La Festividad del Señor del Gran Poder –la Fiesta Mayor de los Andes– este 25 de mayo en la ciudad de La Paz, acumuló, como todos los años, elogios y críticas. Los medios de comunicación y las redes las repercutieron. Ambas apreciaciones tienen como marco común el derroche de recursos materiales, lo fastuoso del despliegue y sus consecuencias políticas y de ornato urbano y la relación entre fervor popular y significado religioso.
Desde sus inicios la polémica marcó la devoción al Señor del Gran Poder. La imagen actual que se venera es un retoque de la original, hecha en 1932. Hasta entonces, el Señor del Gran Poder mostraba tres rostros, como representación de la Santísima Trinidad. Con esa característica, los relatos más cabales la señalan como posesión de la monja Genoveva Carrión, en 1663. A partir de entonces, el cuadro pasó a transitar por diversos barrios y domicilios. Una verdadera devoción popular. La recuperación del cuadro por la iglesia institucional culmina en su asentamiento definitivo en la iglesia del barrio de Ch’ijini y en el retoque de la imagen para borrar esos tres rostros y figurar uno solo.
El miedo de la jerarquía eclesiástica de entonces es similar al celo actual de los grupos evangélicos: el riesgo de sobrevivencia del paganismo idólatra. La posición de la Iglesia católica ha cambiado al respecto. Ahora se habla de inculturación, una visión antigua en el catolicismo, aunque cantonada al enfoque de algunos misioneros y teólogos, pero no asumida por el poder institucional de tiempos pasados. La crítica de hoy de grupos evangélicos, especialmente fundamentalistas y de fuerte arraigo popular indígena, es similar a la católica de antaño, y aún más radical: los curas añejos retocaron una imagen, los fundamentalistas evangélicos de hoy la quemarían públicamente.
En el ámbito religioso ese es –a mi modo de ver– el debate esencial. El Señor del Gran Poder es atributo popular indígena en el marco conflictivo de la colonialidad, no en el sentido que le da el culturalismo posmoderno actual, sino en el que nos muestra la historia y la sociología real y positiva.
La imagen hoy venerada transita en su posesión y trascendencia pública un interesante camino: De propiedad individual de una religiosa ligada a una orden católica, las madres concepcionistas, pasa a dominio público a través de la devoción y culto en domicilios particulares, primero criollos hasta culminar en viviendas populares indígenas: la de los artesanos mestizados asentados en el, ya a inicios del siglo XX, populoso barro de Ch’ijini.
Es interesante notar que un primer intento por borrar los tres rostros del Señor habría acaecido en 1904, cuando era menos acreditada la influencia popular indígena sobre esa imagen.
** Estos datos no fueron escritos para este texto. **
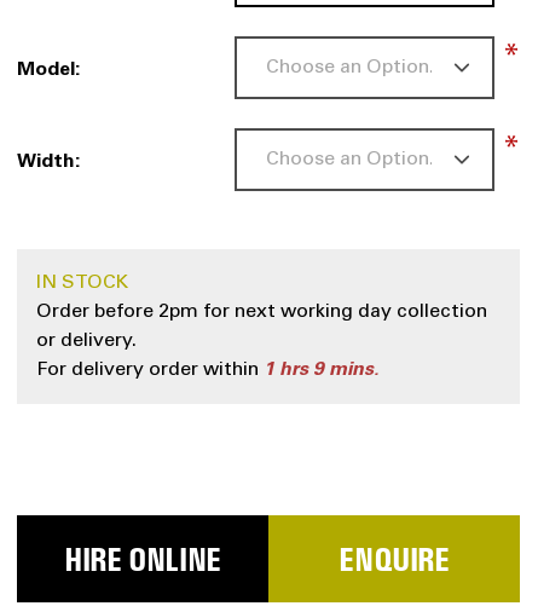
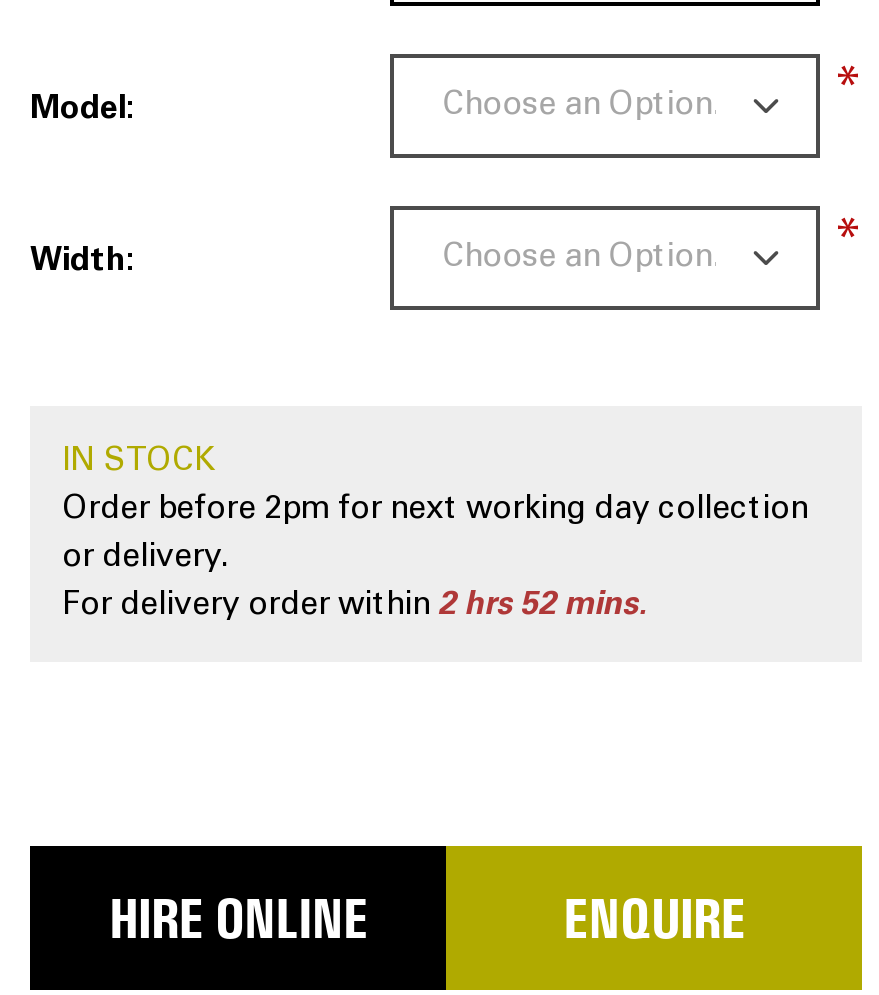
[36,361,378,380] For delivery order within 1 hrs 9 mins. -> [62,590,646,622] For delivery order within 2 hrs 52 mins.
Sin embargo, cuando la jerarquía católica recupera la imagen, la sedentariza y le cambia definitivamente la figuración, no surge ninguna insurgencia popular indígena, no se crean cismas ni emergen “herejías”. El empoderamiento popular indígena no se manifiesta de esa manera, contrariando las actuales especulaciones culturalistas pachamámicas, en sentido de que sería evidente una “resistencia religiosa” indígena que buscaría restaurar antiguas prácticas y creencias.
Esta cristianización popular indígena se manifiesta también en otras celebraciones como las que se efectúa el mes de agosto en Copacabana, alrededor de la imagen de la Virgen María con la misma advocación, y que aglutina importantes cantidades de fieles del Perú y Bolivia con un trasfondo cultural y simbólico eminentemente popular indígena. O la peregrinación al santuario del señor de Qoyllurit’i, en Perú.
En estos casos –por solo citar algunos– el empoderamiento indígena no se da como reivindicación excluyente, sino como lógica aglutinante, como si diferentes expresiones religiosas fuesen caminos iniciales, distintos en su génesis, pero que confluyen en expectativas y formulaciones cada vez más comunes, dejando fuera de trayecto y en un mismo campo opositor a quienes añoran una religión oficial más como apéndice del colonialismo que como aspiración espiritual y a contestatarios fundamentalistas, aglutinados en una amalgama en la que –sin realmente desearlo– estrechan vínculos fundamentalistas evangélicos y pachamamistas de cuño académico.